When it did show up on rpmfusion, there were some caveats. Fedora had done some work to make the nouveau driver work as seamlessly as possible and, as a result, made it a little more difficult to install the proprietary driver. The RPMFusion folks have some errata info on how to get the proprietary driver working. I'll summarize the process here since it's a little tricky to execute and understand.

Before you do anything the RPMFusion information says to do, you should obviously install the kmod-nvidia package. Then, run:

nvidia-system-config enable

(I usually do this with sudo.)

Then, reboot into runlevel 3 and proceed with the commands RPMFusion's page recommends.

The first commands the RPMFusion info indicates should be run are these:

mv /boot/initramfs-$(uname -r).img /boot/initramfs-$(uname -r)-nouveau.img
dracut /boot/initramfs-$(uname -r).img $(uname -r)

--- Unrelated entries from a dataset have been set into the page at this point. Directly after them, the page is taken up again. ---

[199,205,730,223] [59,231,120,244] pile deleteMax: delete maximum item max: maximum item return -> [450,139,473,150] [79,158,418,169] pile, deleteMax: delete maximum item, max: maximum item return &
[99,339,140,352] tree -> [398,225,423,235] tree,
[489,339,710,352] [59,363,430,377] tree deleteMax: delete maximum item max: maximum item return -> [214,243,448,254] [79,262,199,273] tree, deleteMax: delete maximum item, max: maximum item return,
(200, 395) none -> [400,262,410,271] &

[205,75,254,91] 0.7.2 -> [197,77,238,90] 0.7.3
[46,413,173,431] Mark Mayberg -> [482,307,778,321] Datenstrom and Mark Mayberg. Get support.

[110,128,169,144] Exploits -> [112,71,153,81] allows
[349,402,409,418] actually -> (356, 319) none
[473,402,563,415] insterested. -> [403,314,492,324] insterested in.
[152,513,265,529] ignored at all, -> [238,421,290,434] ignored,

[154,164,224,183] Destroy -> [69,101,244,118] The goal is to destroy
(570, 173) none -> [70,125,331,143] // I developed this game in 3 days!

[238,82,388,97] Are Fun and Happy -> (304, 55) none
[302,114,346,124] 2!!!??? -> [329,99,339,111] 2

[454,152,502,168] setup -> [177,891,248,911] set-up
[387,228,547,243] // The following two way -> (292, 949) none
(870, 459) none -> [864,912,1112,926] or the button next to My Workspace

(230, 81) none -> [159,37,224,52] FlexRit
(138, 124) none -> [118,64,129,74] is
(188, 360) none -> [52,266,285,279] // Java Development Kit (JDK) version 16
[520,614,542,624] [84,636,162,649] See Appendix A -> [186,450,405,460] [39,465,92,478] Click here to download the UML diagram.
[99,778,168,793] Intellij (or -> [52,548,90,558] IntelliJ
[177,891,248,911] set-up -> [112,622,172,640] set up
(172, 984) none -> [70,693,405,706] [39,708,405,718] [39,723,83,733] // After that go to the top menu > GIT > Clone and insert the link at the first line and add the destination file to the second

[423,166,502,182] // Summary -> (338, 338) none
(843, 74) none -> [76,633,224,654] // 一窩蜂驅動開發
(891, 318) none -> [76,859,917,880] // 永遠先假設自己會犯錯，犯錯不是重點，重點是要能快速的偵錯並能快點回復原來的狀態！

The initramfs-blahblah.img file is a replacement for the old initrd-blahblah.img file. So, we're making a backup of the original initiam ramdisk image file for the running kernel and adding nouveau to its name so we know this is the initial ramdisk image that contains the nouveau driver (Fedora added the driver to the initial ramdisk so the graphical bootloader can take advantage of the NVidia chipset's capabilities).

Then, running the dracut command creates a new initial ramdisk image for the running kernel. The dracut command replaces the mkinitrd that has been used traditionally. For more information about dracut check out the Fedora Project's wiki page on dracut.

Finally, run the setsebool command RPMFusion's page mentions:

setsebool -P allow_execstack on

If you're like me, however, you probably have SELinux set to permissive because RPMFusion's nonfree codec packages have already broken some SELinux stuff. Hopefully that will be fixed soon.

Then, reboot again into runlevel 5 and enjoy.

UPDATE: Read below!

Soon after getting kmod-nvidia installed, I noticed some weird issues in KDE. Whenever I would press ALT-F2 to run a command, the UI would freeze for about 10 seconds. I did some searching and found this was a reported bug. I'm guessing a forthcoming xorg-x11-server-* package update will include this, but in the meantime, I installed new xorg-x11-server-Xorg and xorg-x11-server-common packages from this 1.7.1-12 Koji build. Pressing ALT+F2 does not freeze the system anymore.